Dave Checketts jokes that he tells his daughter that about every game Real Salt Lake play. But this time – with a chance to become the first MLS team ever to win the CONCACAF Champions League – the stakes are higher than anything his club has ever faced in its six years of existence.
“We’ve never played a game in our history other than perhaps the  MLS Cup that’s as big as this,” Real Salt Lake’s founder and co-owner told reporters in a conference call on Monday. “This would mean perhaps more than anything that has ever happened to the club to advance.”
RSL open the finals of the CCL on Wednesday (10 pm ET, Fox Soccer) when they take on Monterrey in Mexico in what is sure to be a hostile, frenzied crowd of nearly 33,000 at the Estadio Tecnológico. The second leg follows on April 27 back at Rio Tinto Stadium.
The winner of the series will be crowned the champions of CONCACAF. And while only two MLS teams have ever held that honor previously in much less strenuous competitive formats, Checketts is focused not as much on becoming the third – but rather, the next step beyond.
As regional champions, RSL would be the first MLS club ever to participate in the FIFA Club World Cup, where they would compete in a meaningful competition against the club champions of Europe, South America, Asia and Africa. That’s a lofty goal, and one that looks past what is still a daunting challenge of vanquishing a tough opponent like Monterrey.

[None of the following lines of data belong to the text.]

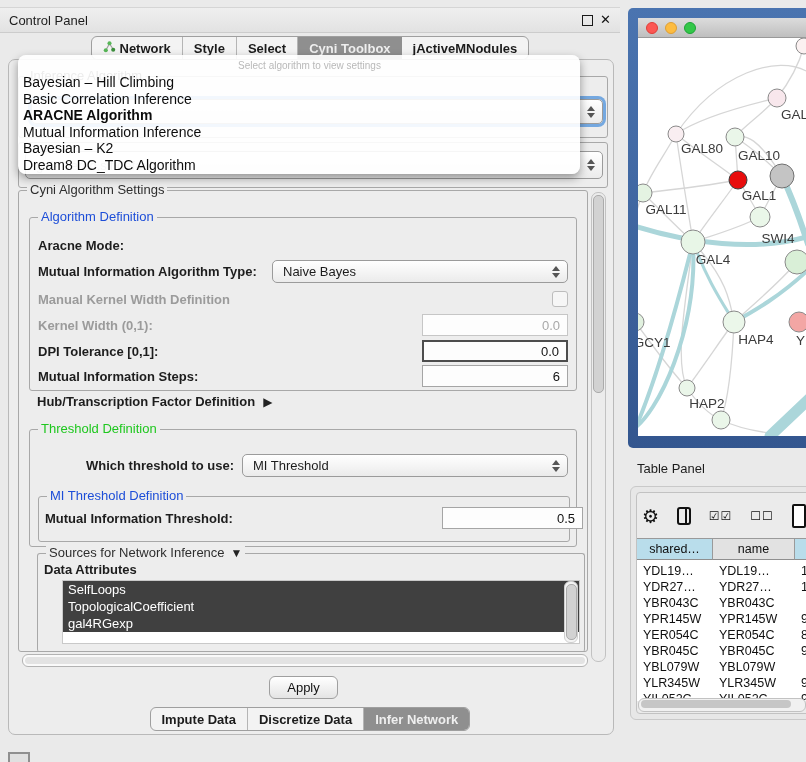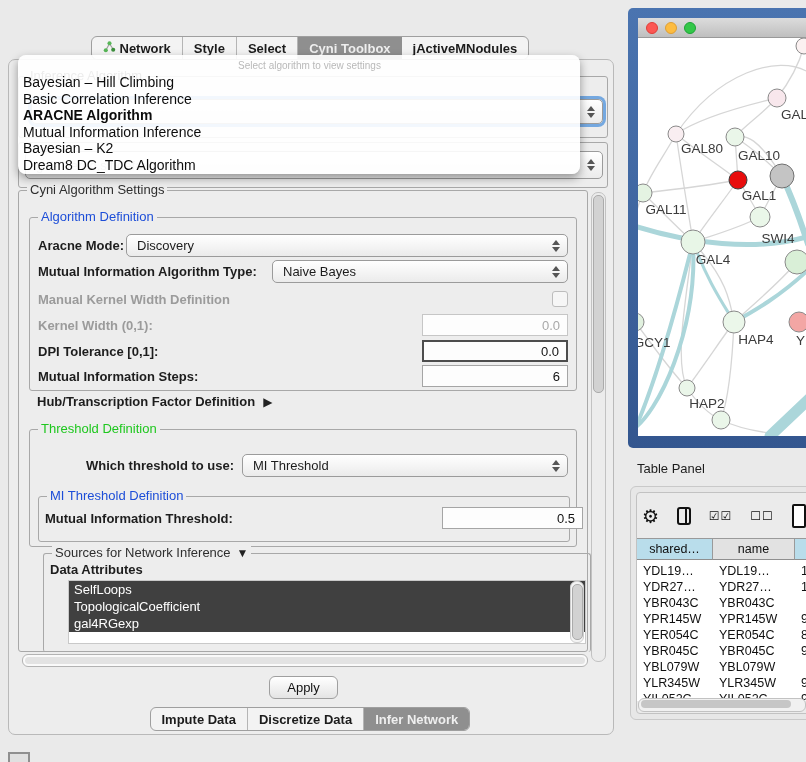--- a/index.html
+++ b/index.html
@@ -84,20 +84,27 @@
   .grid-c{padding-left:6px;box-sizing:border-box;white-space:nowrap;overflow:hidden;}
   .hscroll{background:#f1f1f1;border:1px solid #c2c2c2;border-radius:6px;}
   .hthumb{position:absolute;top:1px;height:8px;background:#c6c6c6;border-radius:4px;}
   .mini-cut{left:8px;top:752px;width:18px;height:12px;background:#e0e0e0;border:2px solid #8f8f8f;}
 </style>
 </head>
 <body>
 
 <div class="stage">
 
+  <div class="abs cp-titlebar">
+    <span class="cp-title">Control Panel</span>
+    <span class="winbtns">
+      <span class="float-icon"></span>
+      <span class="close-icon">✕</span>
+    </span>
+  </div>
 
   <div class="abs cp-body"></div>
 
   <div class="abs tabbar" style="left: 90.5px;">
       <div class="tab">
         <span><svg class="net-icon" viewBox="0 0 14 14">
             <line x1="3" y1="11" x2="7" y2="4" stroke="#9a9a9a" stroke-width="1.2"></line>
             <line x1="7" y1="4" x2="11" y2="10" stroke="#9a9a9a" stroke-width="1.2"></line>
             <circle cx="3" cy="11" r="2.2" fill="#57b657"></circle>
             <circle cx="7" cy="3.5" r="2.2" fill="#57b657"></circle>
@@ -150,27 +157,20 @@
       </div>
   </div>
 
   <div class="abs group" style="left:18px;top:190px;width:568px;height:460px;">
     <span class="group-title">Cyni Algorithm Settings</span>
 
     <div class="abs group" style="left:10px;top:26px;width:546px;height:172px;">
       <span class="group-title t-blue">Algorithm Definition</span>
 
       <span class="abs lbl" style="left:8px;top:20px;">Aracne Mode:</span>
-      <div class="abs combo" style="left:96px;top:16px;width:442px;height:23px;">
-        <span>Discovery</span>
-        <span class="spinner">
-            <i class="up"></i>
-            <i class="dn"></i>
-          </span>
-      </div>
 
       <span class="abs lbl" style="left:8px;top:46px;">Mutual Information Algorithm Type:</span>
       <div class="abs combo" style="left:242px;top:42px;width:296px;height:23px;">
         <span>Naive Bayes</span>
         <span class="spinner">
             <i class="up"></i>
             <i class="dn"></i>
           </span>
       </div>
 
@@ -212,21 +212,21 @@
 
       <div class="abs group" style="left:8px;top:66px;width:530px;height:44px;">
         <span class="group-title t-blue">MI Threshold Definition</span>
         <span class="abs lbl" style="left:6px;top:14px;">Mutual Information Threshold:</span>
         <div class="abs tfield" style="left:403px;top:10px;width:141px;height:22px;">
           <span>0.5</span>
         </div>
       </div>
     </div>
 
-    <div class="abs group" style="left:24px;top:362px;width:546px;height:98px;border-bottom:none;text-decoration:underline;">
+    <div class="abs group" style="left:18px;top:362px;width:546px;height:98px;border-bottom:none;text-decoration:underline;">
       <span class="group-title" style="display:flex;align-items:center;gap:6px;">
         <span>Sources for Network Inference</span>
         <span class="tri">▼</span>
       </span>
       <span class="abs lbl" style="left:6px;top:8px;">Data Attributes</span>
       <div class="abs attr-list" style="left:24px;top:26px;width:516px;height:62px;">
           <div class="attr-item">SelfLoops</div>
           <div class="attr-item">TopologicalCoefficient</div>
           <div class="attr-item">gal4RGexp</div>
         </div>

“We are happy to be here, we have great respect for our opponent and we know it is going to be very difficult,” Checketts allowed, “but we love being the first at everything. We love these occasions where people can say about us, ‘No one has ever advanced this far.’”
Real Salt Lake aren’t just the first MLS team to reach the finals of the revamped CONCACAF tourney, which was expanded in 2008 to include 24 teams, they also were the first to finish atop their group in the 16-team group phase. Coming this far is an achievement that is remarkable in its own right, but both Checketts and head coach Jason Kreis repeated that bowing out to los Rayados now is not acceptable, and that the ultimate goal is to advance to Japan in December.
“We all in our team and our locker room want more out of this thing,” Kreis told reporters on the call. “We are certainly not done and if we walk away now, I don’t think we’re going to be completely satisfied.”
RSL have won plaudits for their remarkable turnaround over the past six seasons, which has seen the club go from expansion strugglers in 2005 to MLS Cup champions four years later, a record 27-game home unbeaten streak in league play that is still alive and a widespread consensus that they play arguably the most complete soccer in MLS thanks to one of the deepest rosters in league history.
But now, says Checketts, it’s a unique opportunity to showcase those accomplishments to the entire world – not just the region. That step won’t be complete until RSL are hoisting the CONCACAF championship by next week and booking flights to Japan this fall.
“This is an opportunity to stamp Real Salt Lake’s presence on the entire world of soccer,” Checketts said, “and I don’t think anyone could have imagined that five years ago, three years ago, two years ago. It’s an incredible opportunity.”